Print all the data that follows exactly, images excluded.

## DATA TO PROCESS
------------------------------------------------------------------------

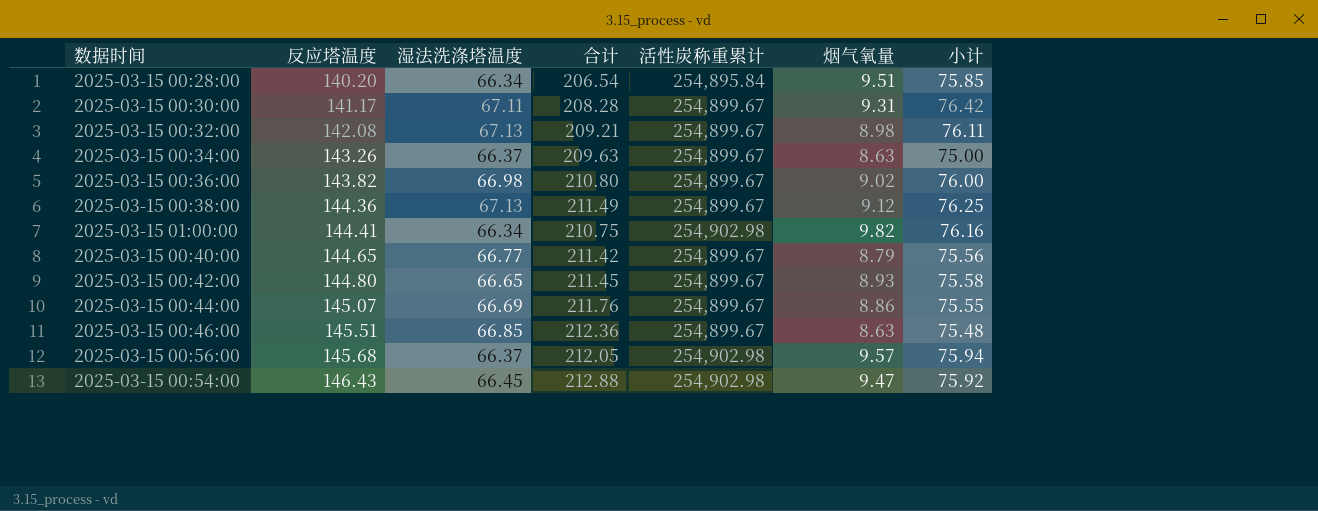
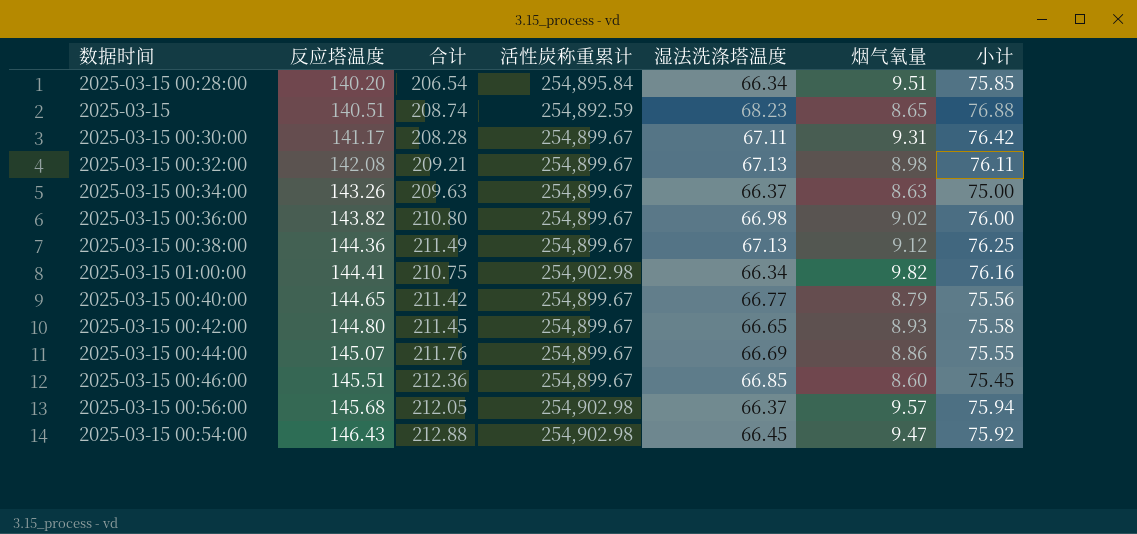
column 湿法洗涤塔温度 | position: 3 -> 5
row 2025-03-15: none -> 140.51 | 208.74 | 254,892.59 | 68.23 | 8.65 | 76.88
2025-03-15 00:46:00 | 烟气氧量: 8.63 -> 8.60
2025-03-15 00:46:00 | 小计: 75.48 -> 75.45

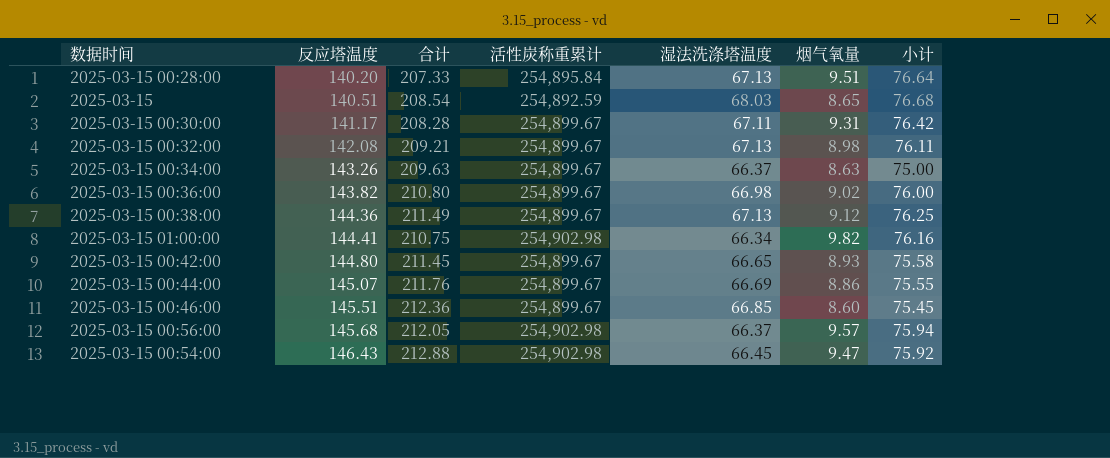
row 2025-03-15 00:40:00: 144.65 | 211.42 | 254,899.67 | 66.77 | 8.79 | 75.56 -> none
2025-03-15 00:28:00 | 合计: 206.54 -> 207.33
2025-03-15 00:28:00 | 湿法洗涤塔温度: 66.34 -> 67.13
2025-03-15 00:28:00 | 小计: 75.85 -> 76.64
2025-03-15 | 合计: 208.74 -> 208.54
2025-03-15 | 湿法洗涤塔温度: 68.23 -> 68.03
2025-03-15 | 小计: 76.88 -> 76.68

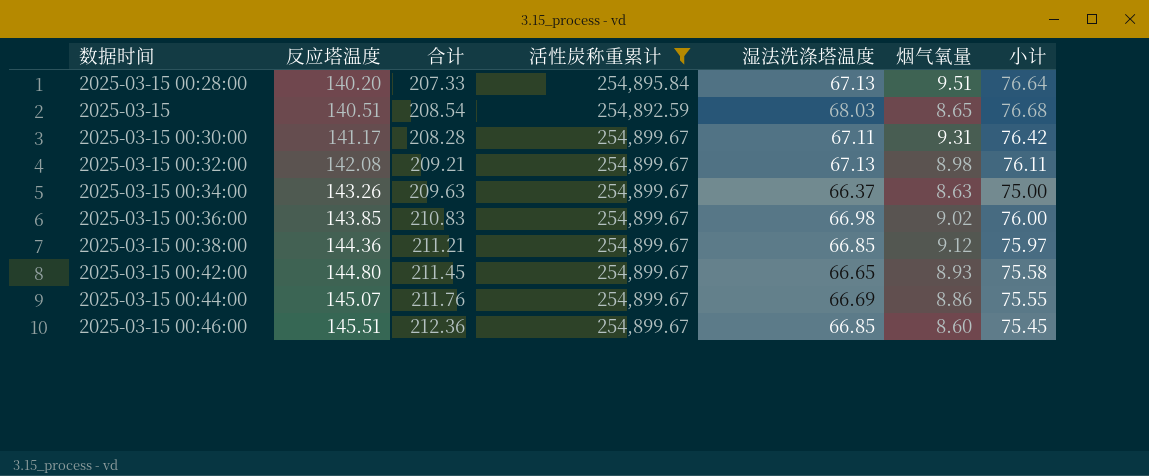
filter: none -> 活性炭称重累计 != 254,902.98
2025-03-15 00:36:00 | 反应塔温度: 143.82 -> 143.85
2025-03-15 00:36:00 | 合计: 210.80 -> 210.83
2025-03-15 00:38:00 | 合计: 211.49 -> 211.21
2025-03-15 00:38:00 | 湿法洗涤塔温度: 67.13 -> 66.85
2025-03-15 00:38:00 | 小计: 76.25 -> 75.97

------------------------------------------------------------------------

## WRITTEN RESPONSE
column 湿法洗涤塔温度 | position: 3 -> 5
row 2025-03-15: none -> 140.51 | 208.74 | 254,892.59 | 68.23 | 8.65 | 76.88
2025-03-15 00:46:00 | 烟气氧量: 8.63 -> 8.60
2025-03-15 00:46:00 | 小计: 75.48 -> 75.45

row 2025-03-15 00:40:00: 144.65 | 211.42 | 254,899.67 | 66.77 | 8.79 | 75.56 -> none
2025-03-15 00:28:00 | 合计: 206.54 -> 207.33
2025-03-15 00:28:00 | 湿法洗涤塔温度: 66.34 -> 67.13
2025-03-15 00:28:00 | 小计: 75.85 -> 76.64
2025-03-15 | 合计: 208.74 -> 208.54
2025-03-15 | 湿法洗涤塔温度: 68.23 -> 68.03
2025-03-15 | 小计: 76.88 -> 76.68

filter: none -> 活性炭称重累计 != 254,902.98
2025-03-15 00:36:00 | 反应塔温度: 143.82 -> 143.85
2025-03-15 00:36:00 | 合计: 210.80 -> 210.83
2025-03-15 00:38:00 | 合计: 211.49 -> 211.21
2025-03-15 00:38:00 | 湿法洗涤塔温度: 67.13 -> 66.85
2025-03-15 00:38:00 | 小计: 76.25 -> 75.97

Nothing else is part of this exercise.